▶ [Exercise details]: Where in the listing does the string "which" appear? Copy every line that holds it.

▶ [Exercise data]:
● ● ● ● ●
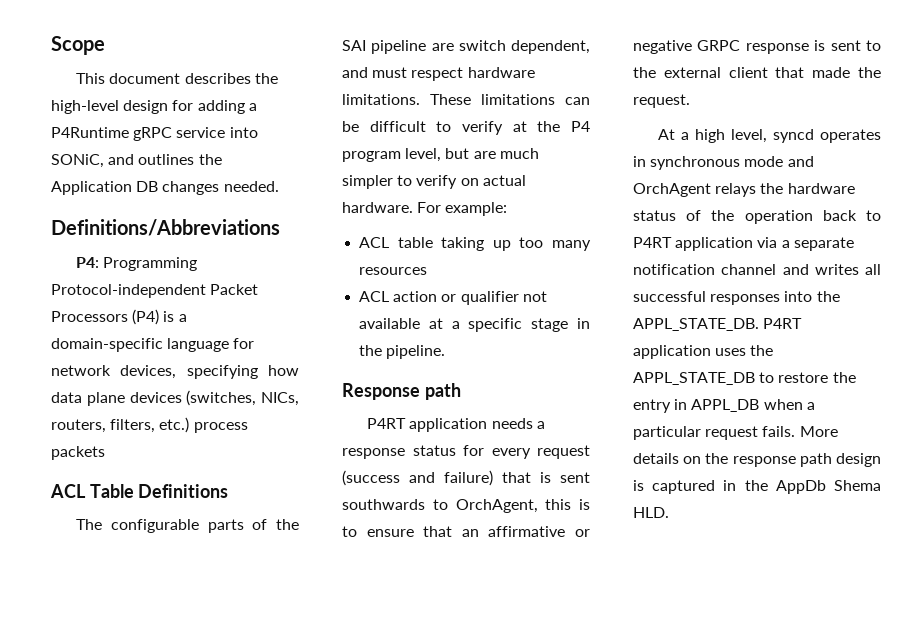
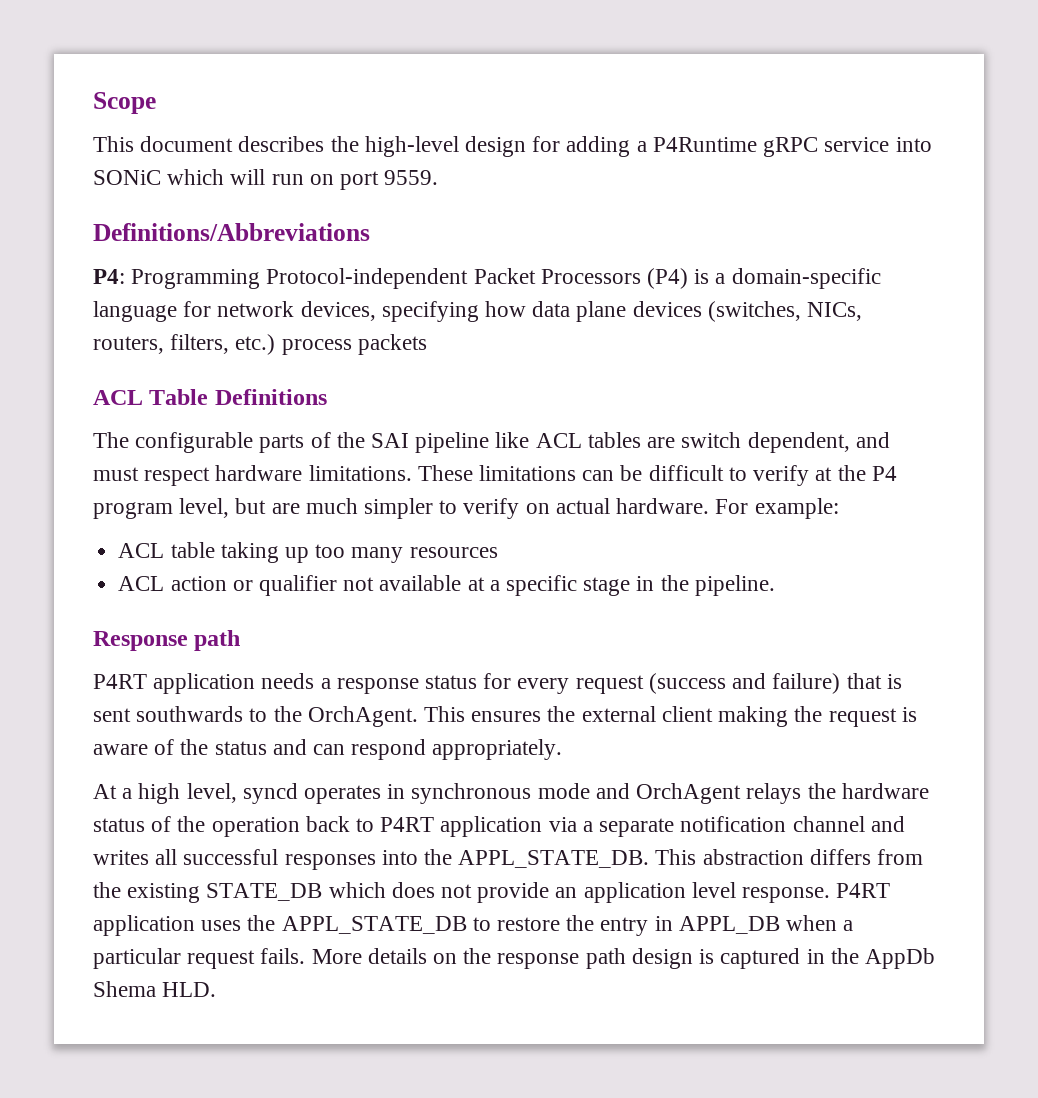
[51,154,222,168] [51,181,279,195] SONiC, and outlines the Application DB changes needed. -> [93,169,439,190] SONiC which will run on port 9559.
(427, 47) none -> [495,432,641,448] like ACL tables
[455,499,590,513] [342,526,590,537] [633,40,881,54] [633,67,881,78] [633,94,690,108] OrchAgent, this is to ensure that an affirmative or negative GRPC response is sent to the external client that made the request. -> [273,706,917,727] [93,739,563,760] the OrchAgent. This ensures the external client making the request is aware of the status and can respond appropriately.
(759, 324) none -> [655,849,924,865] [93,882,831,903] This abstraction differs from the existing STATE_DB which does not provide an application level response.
● ● ● ● ●
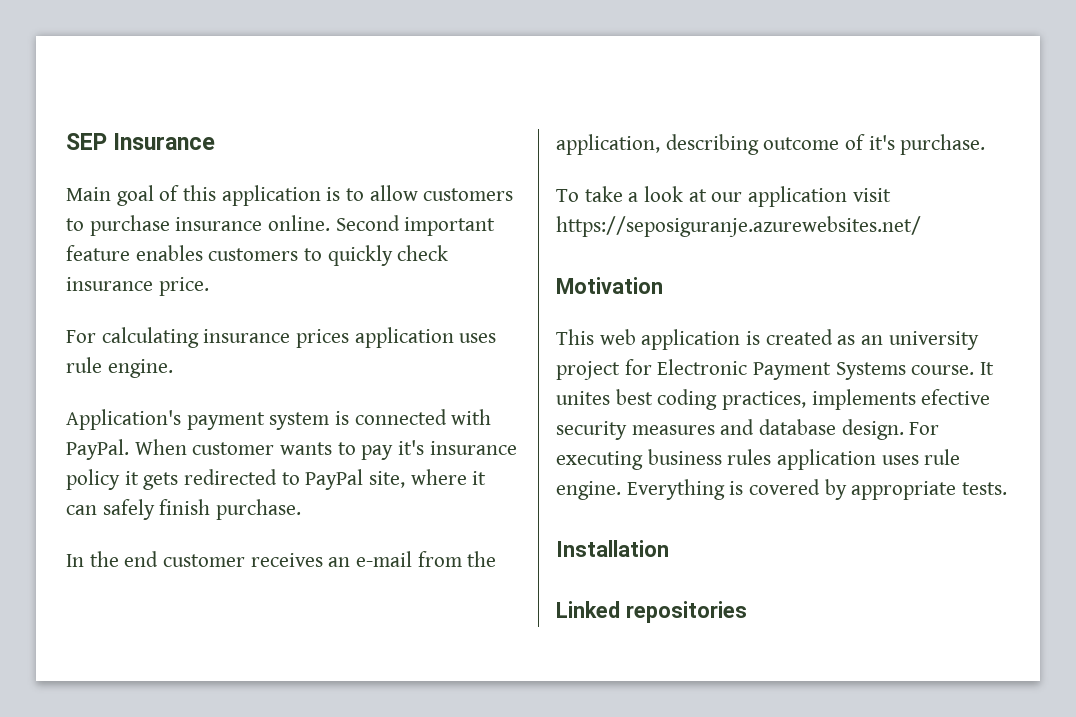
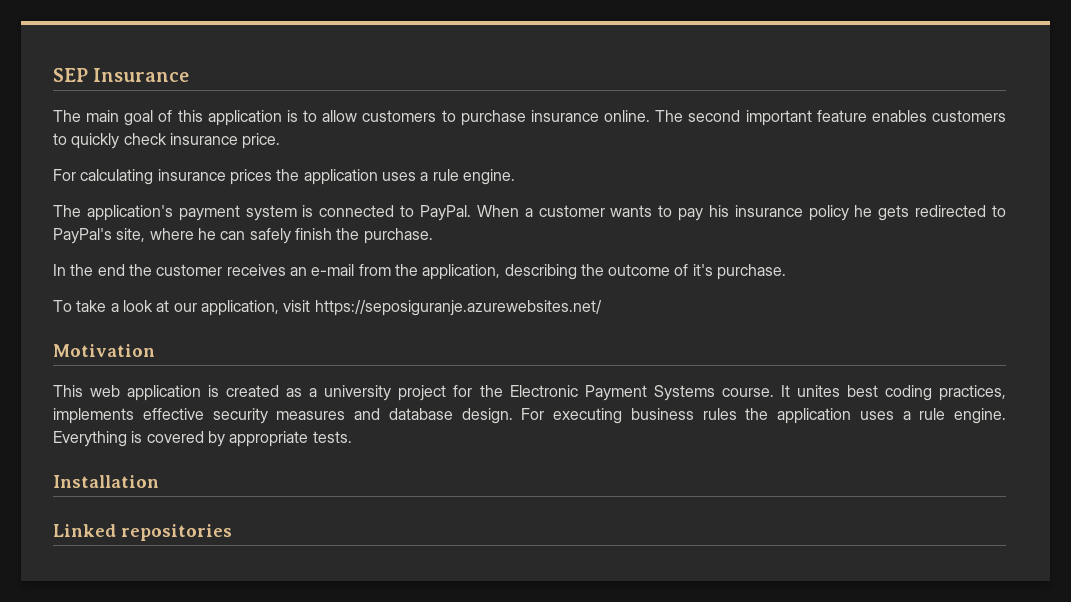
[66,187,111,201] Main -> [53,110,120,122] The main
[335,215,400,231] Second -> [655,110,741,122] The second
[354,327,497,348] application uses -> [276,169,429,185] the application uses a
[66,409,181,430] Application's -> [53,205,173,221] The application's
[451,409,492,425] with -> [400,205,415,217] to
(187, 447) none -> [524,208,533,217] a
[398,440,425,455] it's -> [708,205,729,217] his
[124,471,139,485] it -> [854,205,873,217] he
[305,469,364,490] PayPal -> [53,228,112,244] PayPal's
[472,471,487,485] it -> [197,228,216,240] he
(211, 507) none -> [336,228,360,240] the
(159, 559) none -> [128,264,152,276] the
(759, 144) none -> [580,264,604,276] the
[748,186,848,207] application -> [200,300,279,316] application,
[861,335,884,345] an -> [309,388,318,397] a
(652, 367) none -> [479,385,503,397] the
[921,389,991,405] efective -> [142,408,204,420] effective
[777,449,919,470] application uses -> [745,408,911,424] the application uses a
● ● ● ● ●
▶ [Response area]:
[51,154,222,168] [51,181,279,195] SONiC, and outlines the Application DB changes needed. -> [93,169,439,190] SONiC which will run on port 9559.
(759, 324) none -> [655,849,924,865] [93,882,831,903] This abstraction differs from the existing STATE_DB which does not provide an application level response.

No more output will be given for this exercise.